# Work task:
The answer is an exact copy of the lines from the one with "-46,7 +46,7 @@" to the end of the listing below, pictures left out.

# Supplied material:
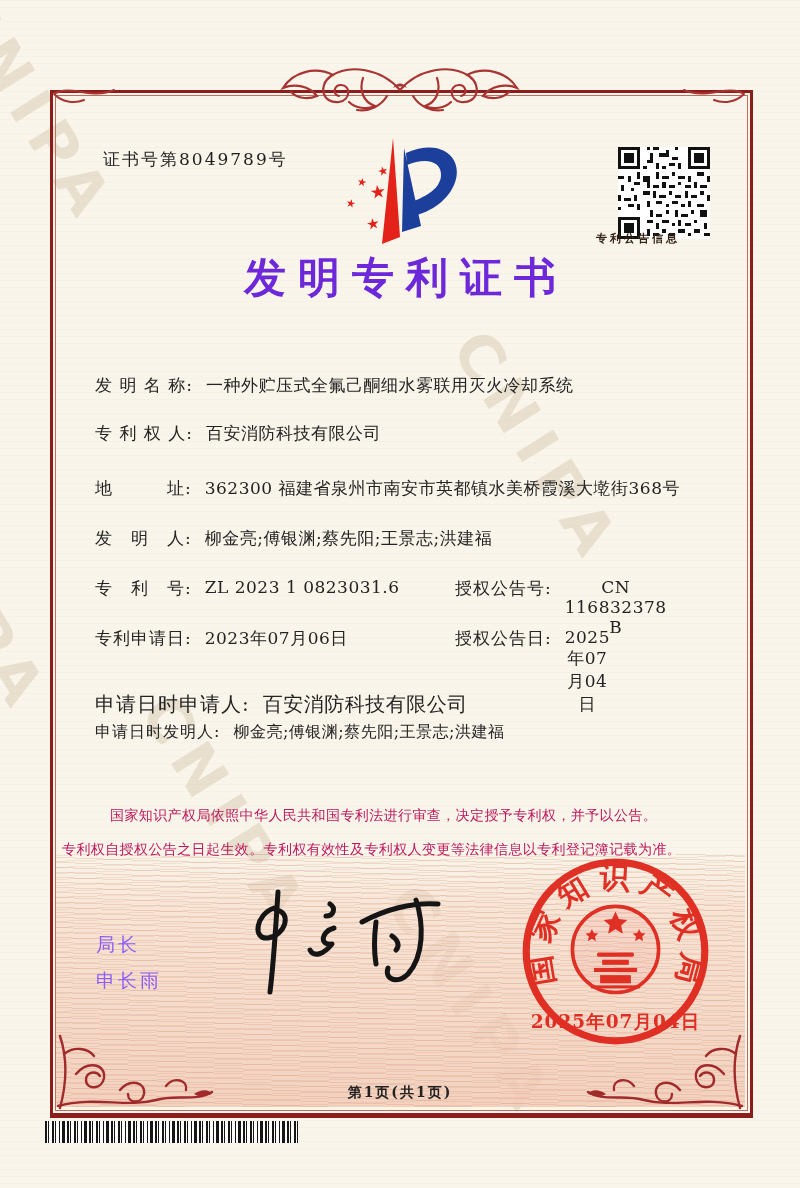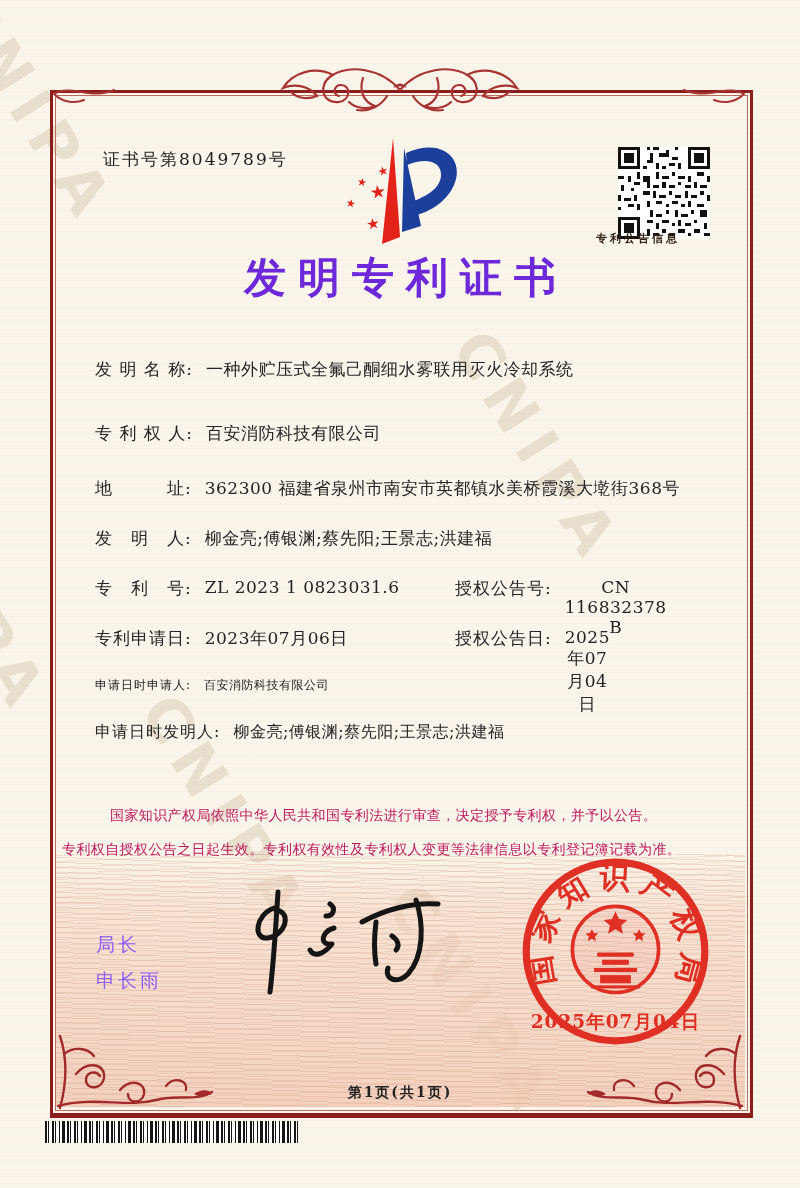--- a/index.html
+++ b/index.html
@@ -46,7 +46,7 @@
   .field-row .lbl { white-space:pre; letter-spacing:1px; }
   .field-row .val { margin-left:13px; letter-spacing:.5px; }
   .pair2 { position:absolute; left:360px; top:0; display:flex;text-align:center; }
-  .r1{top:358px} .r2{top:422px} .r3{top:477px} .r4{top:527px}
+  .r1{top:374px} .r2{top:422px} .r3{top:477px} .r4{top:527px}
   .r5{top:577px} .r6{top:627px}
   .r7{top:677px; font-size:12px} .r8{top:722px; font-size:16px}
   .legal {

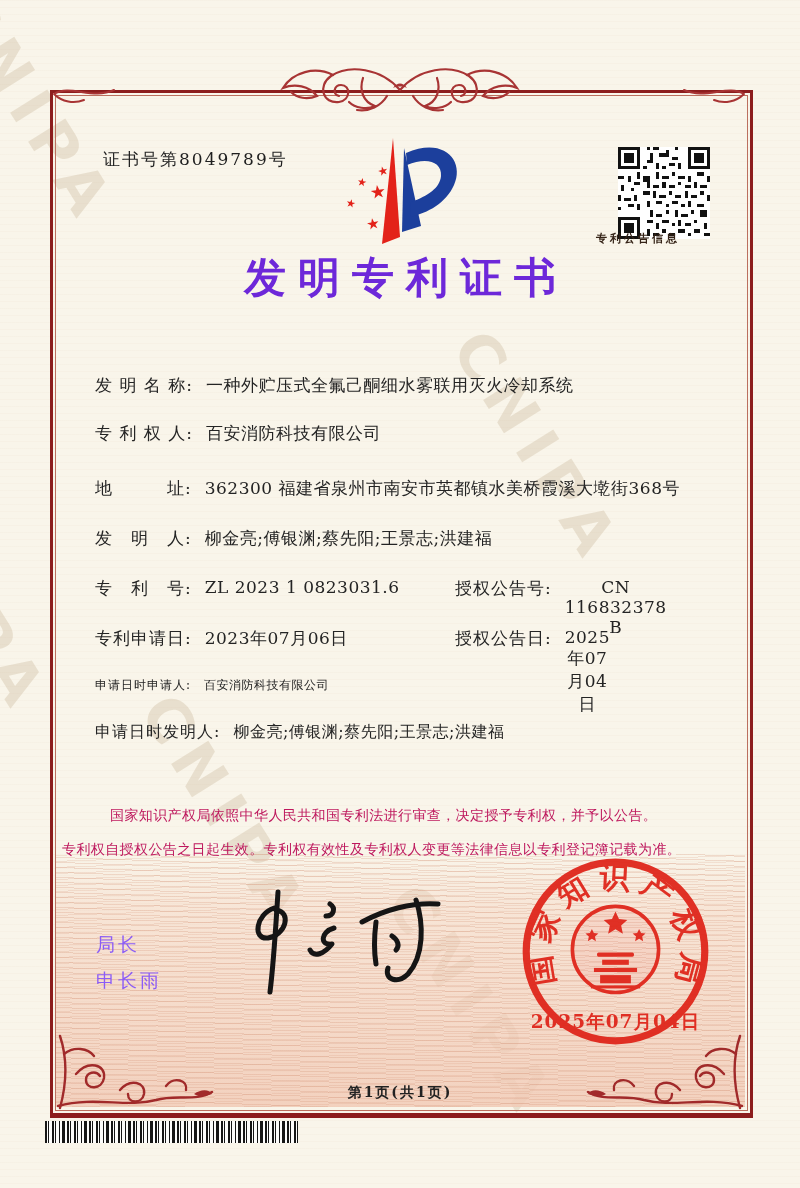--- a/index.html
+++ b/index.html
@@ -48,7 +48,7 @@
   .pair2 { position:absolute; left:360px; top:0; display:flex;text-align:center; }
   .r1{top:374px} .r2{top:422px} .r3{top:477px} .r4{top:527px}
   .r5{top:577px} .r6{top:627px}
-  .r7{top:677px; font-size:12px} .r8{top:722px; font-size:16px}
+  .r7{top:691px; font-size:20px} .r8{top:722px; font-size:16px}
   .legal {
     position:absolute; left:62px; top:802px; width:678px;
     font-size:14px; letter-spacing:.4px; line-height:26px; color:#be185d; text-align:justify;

# Reply to the exercise:
@@ -46,7 +46,7 @@
   .field-row .lbl { white-space:pre; letter-spacing:1px; }
   .field-row .val { margin-left:13px; letter-spacing:.5px; }
   .pair2 { position:absolute; left:360px; top:0; display:flex;text-align:center; }
-  .r1{top:358px} .r2{top:422px} .r3{top:477px} .r4{top:527px}
+  .r1{top:374px} .r2{top:422px} .r3{top:477px} .r4{top:527px}
   .r5{top:577px} .r6{top:627px}
   .r7{top:677px; font-size:12px} .r8{top:722px; font-size:16px}
   .legal {

--- a/index.html
+++ b/index.html
@@ -48,7 +48,7 @@
   .pair2 { position:absolute; left:360px; top:0; display:flex;text-align:center; }
   .r1{top:374px} .r2{top:422px} .r3{top:477px} .r4{top:527px}
   .r5{top:577px} .r6{top:627px}
-  .r7{top:677px; font-size:12px} .r8{top:722px; font-size:16px}
+  .r7{top:691px; font-size:20px} .r8{top:722px; font-size:16px}
   .legal {
     position:absolute; left:62px; top:802px; width:678px;
     font-size:14px; letter-spacing:.4px; line-height:26px; color:#be185d; text-align:justify;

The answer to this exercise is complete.